### What you should do
Give back the full data, retyped precisely.

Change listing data
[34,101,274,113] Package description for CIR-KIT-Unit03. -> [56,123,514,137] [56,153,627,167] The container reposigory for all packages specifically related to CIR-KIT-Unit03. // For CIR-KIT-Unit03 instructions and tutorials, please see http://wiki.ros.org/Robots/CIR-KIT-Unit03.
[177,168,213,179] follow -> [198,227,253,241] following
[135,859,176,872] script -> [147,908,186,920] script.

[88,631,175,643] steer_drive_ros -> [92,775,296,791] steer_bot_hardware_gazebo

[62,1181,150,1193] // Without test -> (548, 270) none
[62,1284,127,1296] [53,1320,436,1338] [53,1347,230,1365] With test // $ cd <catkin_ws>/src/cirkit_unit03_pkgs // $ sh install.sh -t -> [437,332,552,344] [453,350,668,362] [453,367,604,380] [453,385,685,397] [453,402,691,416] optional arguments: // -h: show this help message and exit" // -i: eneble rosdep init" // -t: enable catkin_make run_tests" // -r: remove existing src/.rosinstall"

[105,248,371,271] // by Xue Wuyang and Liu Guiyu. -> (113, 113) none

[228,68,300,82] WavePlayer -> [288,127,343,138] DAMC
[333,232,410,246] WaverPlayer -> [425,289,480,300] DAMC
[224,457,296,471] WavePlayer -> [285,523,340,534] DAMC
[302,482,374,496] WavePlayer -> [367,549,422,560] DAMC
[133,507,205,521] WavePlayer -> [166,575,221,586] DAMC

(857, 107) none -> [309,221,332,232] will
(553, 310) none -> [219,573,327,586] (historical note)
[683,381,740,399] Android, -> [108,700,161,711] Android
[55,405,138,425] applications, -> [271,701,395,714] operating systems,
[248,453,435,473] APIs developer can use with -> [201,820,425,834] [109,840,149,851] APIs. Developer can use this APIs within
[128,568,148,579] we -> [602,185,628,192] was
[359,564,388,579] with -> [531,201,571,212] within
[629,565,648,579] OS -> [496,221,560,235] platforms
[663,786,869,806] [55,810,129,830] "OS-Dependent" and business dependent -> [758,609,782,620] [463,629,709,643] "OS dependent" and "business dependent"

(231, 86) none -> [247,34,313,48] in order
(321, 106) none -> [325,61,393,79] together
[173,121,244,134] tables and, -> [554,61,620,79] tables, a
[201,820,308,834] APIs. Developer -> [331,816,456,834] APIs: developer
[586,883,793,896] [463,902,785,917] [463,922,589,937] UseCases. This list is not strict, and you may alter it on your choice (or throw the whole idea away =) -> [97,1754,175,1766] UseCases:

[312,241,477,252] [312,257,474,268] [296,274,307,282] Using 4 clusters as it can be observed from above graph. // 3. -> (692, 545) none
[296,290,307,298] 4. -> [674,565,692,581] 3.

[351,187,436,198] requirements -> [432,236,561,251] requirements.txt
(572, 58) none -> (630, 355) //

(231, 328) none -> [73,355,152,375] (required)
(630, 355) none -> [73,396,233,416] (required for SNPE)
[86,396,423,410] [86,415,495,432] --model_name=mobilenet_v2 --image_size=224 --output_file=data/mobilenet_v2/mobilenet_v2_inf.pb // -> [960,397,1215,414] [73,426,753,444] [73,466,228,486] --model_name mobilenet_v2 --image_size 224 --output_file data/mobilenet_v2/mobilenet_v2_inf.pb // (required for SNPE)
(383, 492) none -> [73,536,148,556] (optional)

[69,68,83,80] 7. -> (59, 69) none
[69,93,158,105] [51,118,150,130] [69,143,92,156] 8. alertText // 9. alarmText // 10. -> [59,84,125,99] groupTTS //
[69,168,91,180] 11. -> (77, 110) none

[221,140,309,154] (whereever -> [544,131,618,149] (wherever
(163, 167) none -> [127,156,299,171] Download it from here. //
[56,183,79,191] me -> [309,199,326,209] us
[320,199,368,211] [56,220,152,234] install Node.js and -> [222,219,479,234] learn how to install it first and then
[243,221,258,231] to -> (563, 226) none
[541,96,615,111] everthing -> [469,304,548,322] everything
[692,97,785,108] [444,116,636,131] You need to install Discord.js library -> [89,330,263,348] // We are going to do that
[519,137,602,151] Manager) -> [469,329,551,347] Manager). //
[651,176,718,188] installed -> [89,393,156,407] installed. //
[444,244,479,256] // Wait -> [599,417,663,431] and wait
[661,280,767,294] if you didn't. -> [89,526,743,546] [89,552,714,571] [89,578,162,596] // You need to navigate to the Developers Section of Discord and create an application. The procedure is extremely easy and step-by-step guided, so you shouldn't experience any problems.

### Written solution
[34,101,274,113] Package description for CIR-KIT-Unit03. -> [56,123,514,137] [56,153,627,167] The container reposigory for all packages specifically related to CIR-KIT-Unit03. // For CIR-KIT-Unit03 instructions and tutorials, please see http://wiki.ros.org/Robots/CIR-KIT-Unit03.
[177,168,213,179] follow -> [198,227,253,241] following
[135,859,176,872] script -> [147,908,186,920] script.

[88,631,175,643] steer_drive_ros -> [92,775,296,791] steer_bot_hardware_gazebo

[62,1181,150,1193] // Without test -> (548, 270) none
[62,1284,127,1296] [53,1320,436,1338] [53,1347,230,1365] With test // $ cd <catkin_ws>/src/cirkit_unit03_pkgs // $ sh install.sh -t -> [437,332,552,344] [453,350,668,362] [453,367,604,380] [453,385,685,397] [453,402,691,416] optional arguments: // -h: show this help message and exit" // -i: eneble rosdep init" // -t: enable catkin_make run_tests" // -r: remove existing src/.rosinstall"

[105,248,371,271] // by Xue Wuyang and Liu Guiyu. -> (113, 113) none

[228,68,300,82] WavePlayer -> [288,127,343,138] DAMC
[333,232,410,246] WaverPlayer -> [425,289,480,300] DAMC
[224,457,296,471] WavePlayer -> [285,523,340,534] DAMC
[302,482,374,496] WavePlayer -> [367,549,422,560] DAMC
[133,507,205,521] WavePlayer -> [166,575,221,586] DAMC

(857, 107) none -> [309,221,332,232] will
(553, 310) none -> [219,573,327,586] (historical note)
[683,381,740,399] Android, -> [108,700,161,711] Android
[55,405,138,425] applications, -> [271,701,395,714] operating systems,
[248,453,435,473] APIs developer can use with -> [201,820,425,834] [109,840,149,851] APIs. Developer can use this APIs within
[128,568,148,579] we -> [602,185,628,192] was
[359,564,388,579] with -> [531,201,571,212] within
[629,565,648,579] OS -> [496,221,560,235] platforms
[663,786,869,806] [55,810,129,830] "OS-Dependent" and business dependent -> [758,609,782,620] [463,629,709,643] "OS dependent" and "business dependent"

(231, 86) none -> [247,34,313,48] in order
(321, 106) none -> [325,61,393,79] together
[173,121,244,134] tables and, -> [554,61,620,79] tables, a
[201,820,308,834] APIs. Developer -> [331,816,456,834] APIs: developer
[586,883,793,896] [463,902,785,917] [463,922,589,937] UseCases. This list is not strict, and you may alter it on your choice (or throw the whole idea away =) -> [97,1754,175,1766] UseCases:

[312,241,477,252] [312,257,474,268] [296,274,307,282] Using 4 clusters as it can be observed from above graph. // 3. -> (692, 545) none
[296,290,307,298] 4. -> [674,565,692,581] 3.

[351,187,436,198] requirements -> [432,236,561,251] requirements.txt
(572, 58) none -> (630, 355) //

(231, 328) none -> [73,355,152,375] (required)
(630, 355) none -> [73,396,233,416] (required for SNPE)
[86,396,423,410] [86,415,495,432] --model_name=mobilenet_v2 --image_size=224 --output_file=data/mobilenet_v2/mobilenet_v2_inf.pb // -> [960,397,1215,414] [73,426,753,444] [73,466,228,486] --model_name mobilenet_v2 --image_size 224 --output_file data/mobilenet_v2/mobilenet_v2_inf.pb // (required for SNPE)
(383, 492) none -> [73,536,148,556] (optional)

[69,68,83,80] 7. -> (59, 69) none
[69,93,158,105] [51,118,150,130] [69,143,92,156] 8. alertText // 9. alarmText // 10. -> [59,84,125,99] groupTTS //
[69,168,91,180] 11. -> (77, 110) none

[221,140,309,154] (whereever -> [544,131,618,149] (wherever
(163, 167) none -> [127,156,299,171] Download it from here. //
[56,183,79,191] me -> [309,199,326,209] us
[320,199,368,211] [56,220,152,234] install Node.js and -> [222,219,479,234] learn how to install it first and then
[243,221,258,231] to -> (563, 226) none
[541,96,615,111] everthing -> [469,304,548,322] everything
[692,97,785,108] [444,116,636,131] You need to install Discord.js library -> [89,330,263,348] // We are going to do that
[519,137,602,151] Manager) -> [469,329,551,347] Manager). //
[651,176,718,188] installed -> [89,393,156,407] installed. //
[444,244,479,256] // Wait -> [599,417,663,431] and wait
[661,280,767,294] if you didn't. -> [89,526,743,546] [89,552,714,571] [89,578,162,596] // You need to navigate to the Developers Section of Discord and create an application. The procedure is extremely easy and step-by-step guided, so you shouldn't experience any problems.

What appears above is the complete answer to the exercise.